Peter Rousmaniere
pfr@rousmaniere.com
published 9/18/19 by workerscompensation.com
Workers’ compensation is a safety net which helps people after an injury at work.
For the worker, the originally expressed purpose was to fairly compensate them for their injuries. More recently the system has focused on the best outcome: bringing the worker back to productive and earning capacity. Employers want a system that is affordable and manageable.
The safety net overall was created in the 1910s, drawing upon European models. Each state is responsible for its own program. Despite occasional calls for federalization, the system remained steadfastly state-run. The federal government has one for federal employees. A few federally-run programs or special coverages exist for certain sectors such as maritime, miners, and railroad workers.
Generally speaking, workers’ comp operates without coordination with other state or federal worker protections or other insurance programs. But Injured workers are eligible for some disability protections, including the federal Americans with Disabilities Act.
All state systems adhere to a common general design that is mandatory. (The sole major exception is Texas, which permits employers to “opt-out” of the system.) Virtually all who work as employees and virtually all employers participate. Rules are applied to determine if a worker is an employee. Independent workers such a “gig” workers are not covered.
States recognize most types of physical injuries and some diseases. Long latency diseases and mental conditions such as PTSD are typically not or only partly covered. Reduction in work capacity due to aging or personal health problems is not covered. The system pays for all medical care to treat the injury. Wage replacement typically is equivalent to about 85% of the worker’s pre-injury after-tax take home pay. Rules determine how long wage replacement will last, from as little as a day to, for the most severe injuries, a lifetime. Depending on the state, insurers can refuse to pay for medical care on grounds of lack of efficacy.

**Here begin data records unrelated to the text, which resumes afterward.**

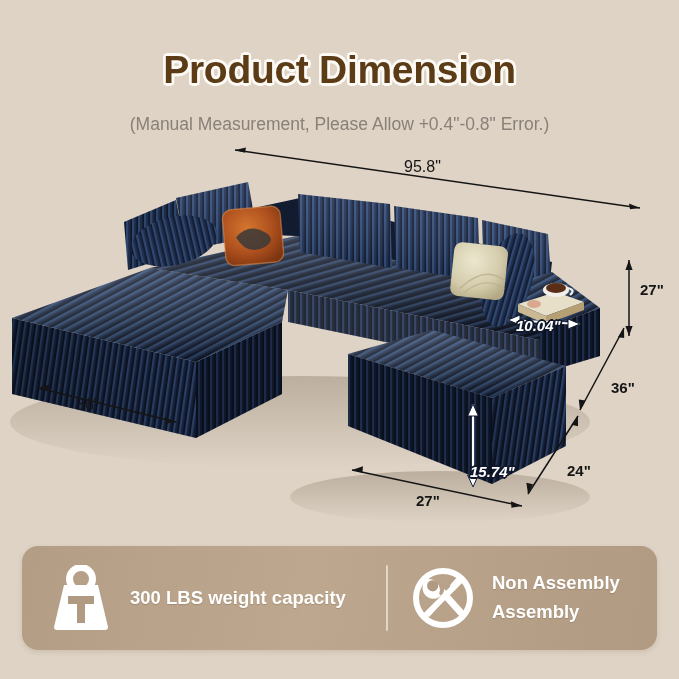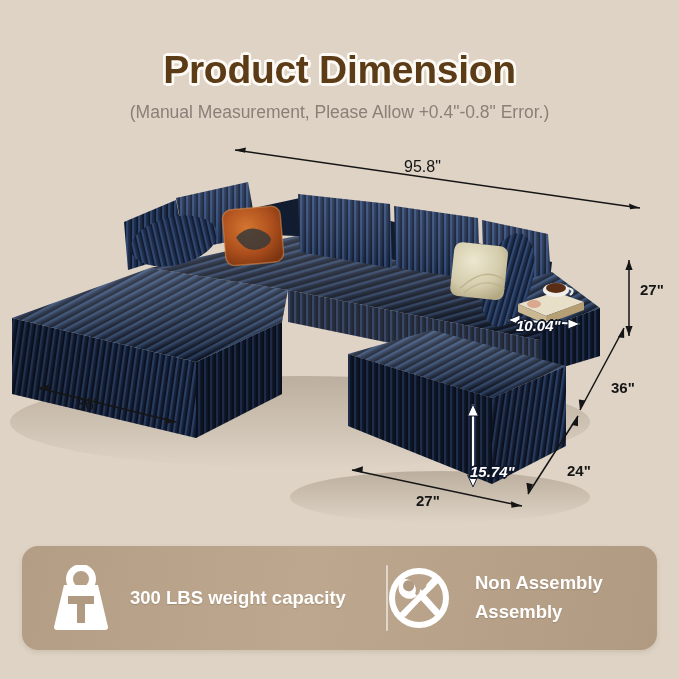--- a/index.html
+++ b/index.html
@@ -22,7 +22,7 @@
       -2.6px 0 0 #fdfaf6, 2.6px 0 0 #fdfaf6;
   }
   .subtitle{
-    position:absolute;top:80px;left:0;width:679px;text-align:center;
+    position:absolute;top:92px;left:0;width:679px;text-align:center;
     font-size:17.5px;color:#8a8078;
   }
 

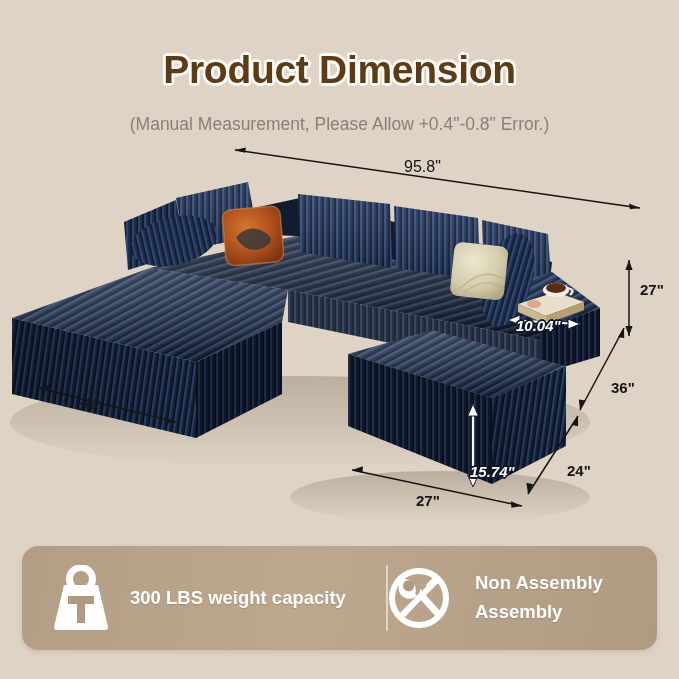--- a/index.html
+++ b/index.html
@@ -54,7 +54,7 @@
   }
   .feat{display:flex;align-items:center;height:100%;}
   .feat.one{width:364px;padding-left:28px;box-sizing:border-box;}
-  .feat.two{flex:1;box-sizing:border-box;gap:7px;}
+  .feat.two{flex:1;padding-left:24px;box-sizing:border-box;}
   .vdiv{width:2px;height:66px;background:rgba(255,255,255,.55);border-radius:2px;}
   .feat .ico{width:62px;height:66px;flex:0 0 62px;margin-right:18px;}
   .feat .txt{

Injured workers cannot sue their employer for safety negligence. Employers are severely restricted from denying benefits on the grounds of employee behavior. Thus the system is considered a “no fault” system. Yet often disputes arise over the work-relatedness of an injury, medical care options, and duration of wage replacement. Many cases (“claims”) end in a negotiated settlement providing the worker a lump sum amount. The large majority of cases are free of disputes.
The system is intended to be self-financed by employers. The vast majority of employers purchase insurance. Many choose very high deductible plans. States permit large employers to self-insure, buying an insurance policy to cover very high costs.
Very small employers have insurance policies that are not based on their individual experience. For larger insured employers, “experience rated” premiums reflect their pattern of injuries and costs in prior years.
Insurance pricing draws upon very large, system-wide shared databases of claims, summarized as a cost per $100 of annual payroll, or “rate,” which is calculated for hundreds of classes of occupations in each state. The National Council on Compensation Insurance does the calculations for most states. Rates range from pennies per $100 of annual payroll for office workers to over $15 for roofers.
Average state-wide insurance costs are about $1.75 per $100 in payroll, varying by state. This variance is driven by the relative generosity of benefits, the litigation culture of the state, and the ability of a state’s procedures to resolve disputes quickly. Excepting some outliers, state-wide average rates hover within 20% of the median state’s average rate.
The annual cost of benefits (medical spending and wage replacement) is about $60 billion nationwide. The total cost to employers, including insurance premiums, is about $85 billion. Of the three million private sector injuries a year, about 250,000 require at least a month of recovery. Relatively few involve complete disability from any work. Some 6,000 work fatalities occur, 40% of which are vehicle-related. The most severe injuries include the spinal cord, brain, burns, or trauma throughout the body.
The workplace has become much safer. The frequency of injuries has declined by about 3% per year since the early 1990s, in about every industry. Better safety practices and automation are the major factors, more than de-industrialization. Mirroring the evolution of medicine in society overall, medical care has become more complex, taxing the capacity of insurers to coordinate medical treatment. Thus, medical costs make up an increasing share of benefits. And, aging of work has added many non-work-related co-morbidities that cannot be ignored.
The employer community shows no interest in radical change with the exception of advocates for an “opt-out” option. Nor is organized labor arguing for radical change. But lack of coverage for gig workers, limited coverage for diseases, and long-lasting financial setbacks of some workers are persistent problems. There is widespread perception that the system is overly complicated for all participants. The risk of abuses of the system is a concern.
Due to its statutory isolation (a legacy of its very early creation), the system is hard for many to understand and to integrate into overall workforce planning.